→ **WORK ORDER**
Extract each line from the entries below that has the string "patterns" in it.

→ **DATASET RECORDS**
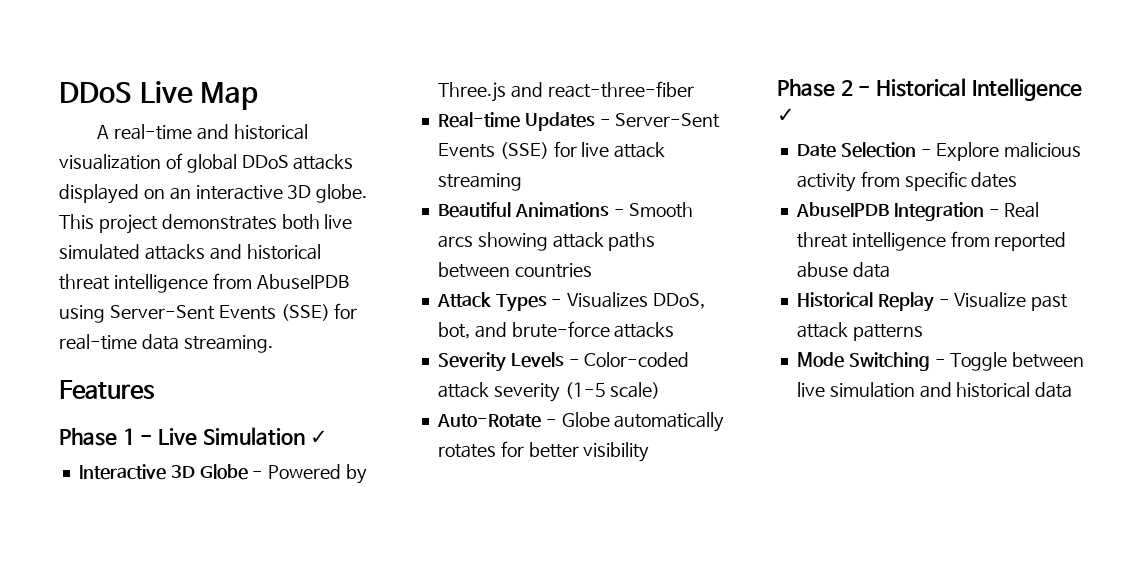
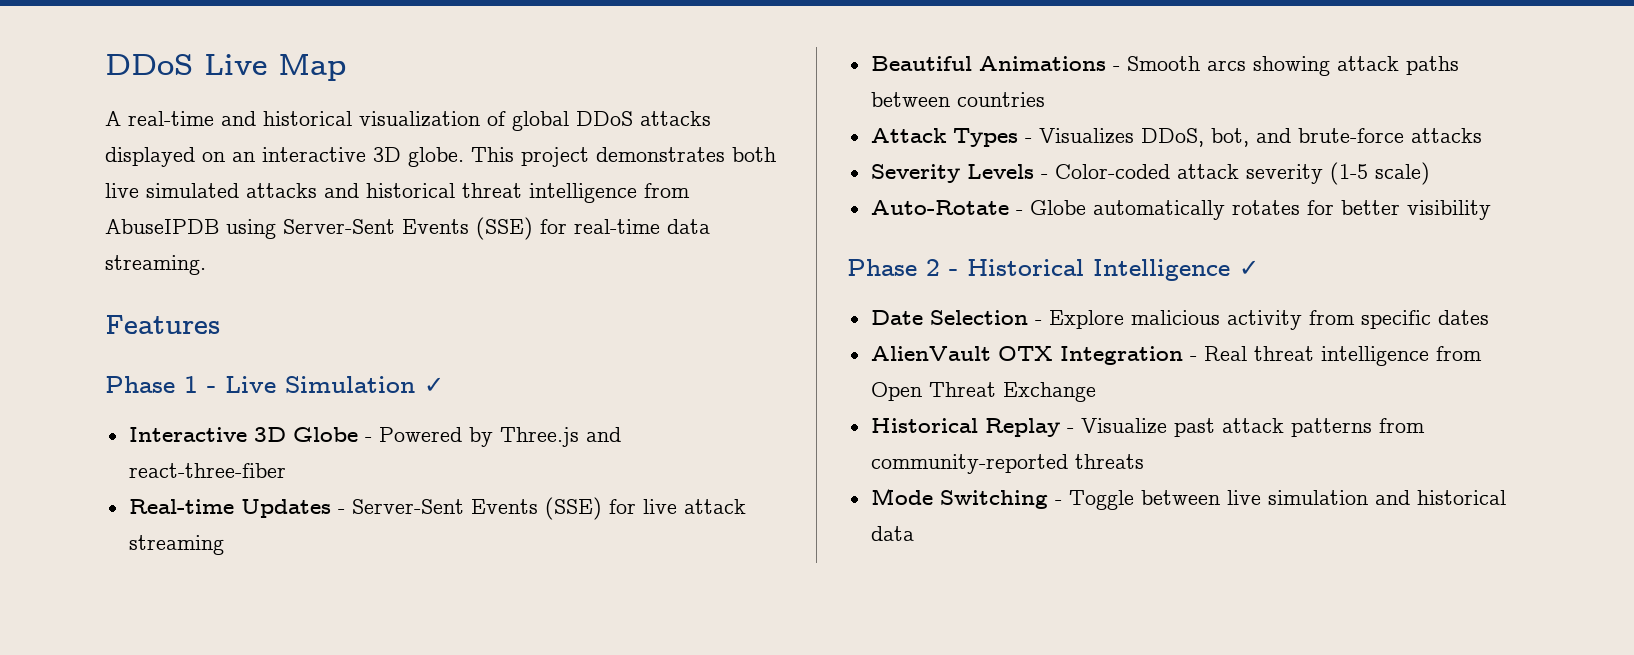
- AbuseIPDB Integration - Real threat intelligence from reported abuse data
+ AlienVault OTX Integration - Real threat intelligence from Open Threat Exchange
- Historical Replay - Visualize past attack patterns
+ Historical Replay - Visualize past attack patterns from community-reported threats

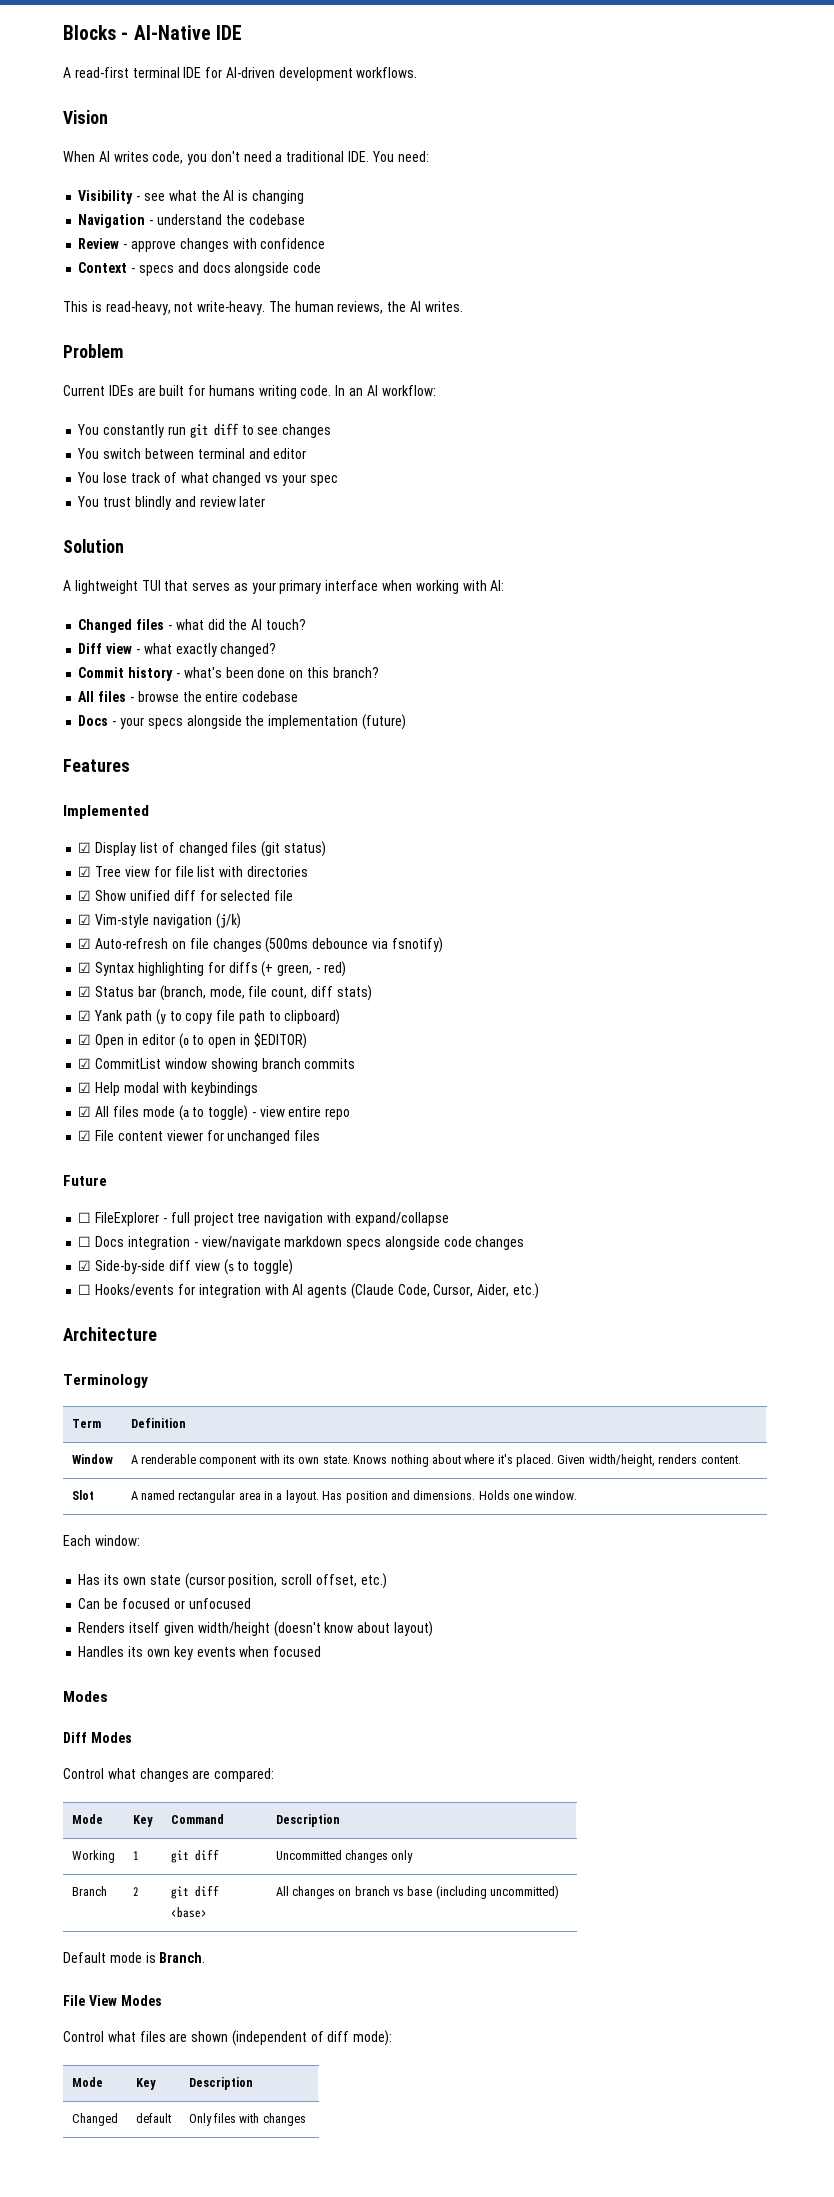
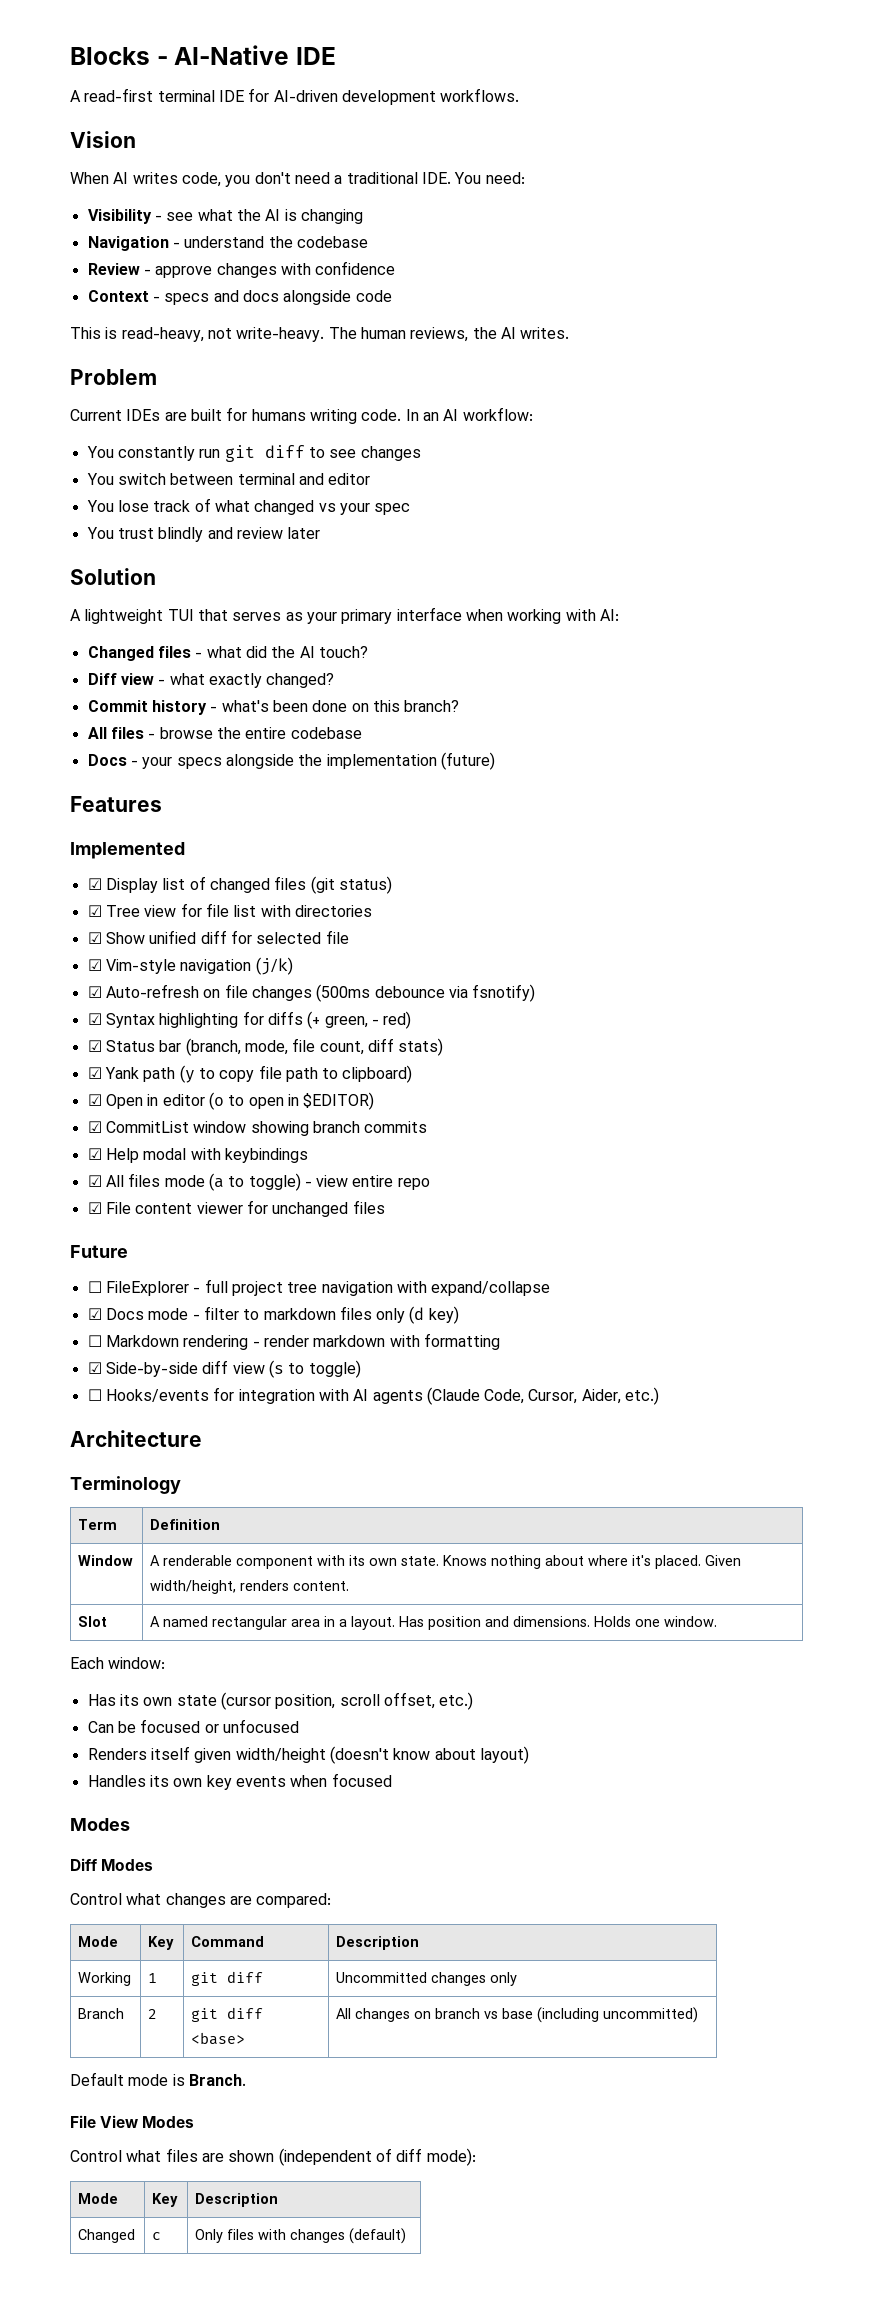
- ☐ Docs integration - view/navigate markdown specs alongside code changes
+ ☑ Docs mode - filter to markdown files only (d key)
+ ☐ Markdown rendering - render markdown with formatting
- Changed | default | Only files with changes
+ Changed | c | Only files with changes (default)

→ **TASK SOLUTION**
- Historical Replay - Visualize past attack patterns
+ Historical Replay - Visualize past attack patterns from community-reported threats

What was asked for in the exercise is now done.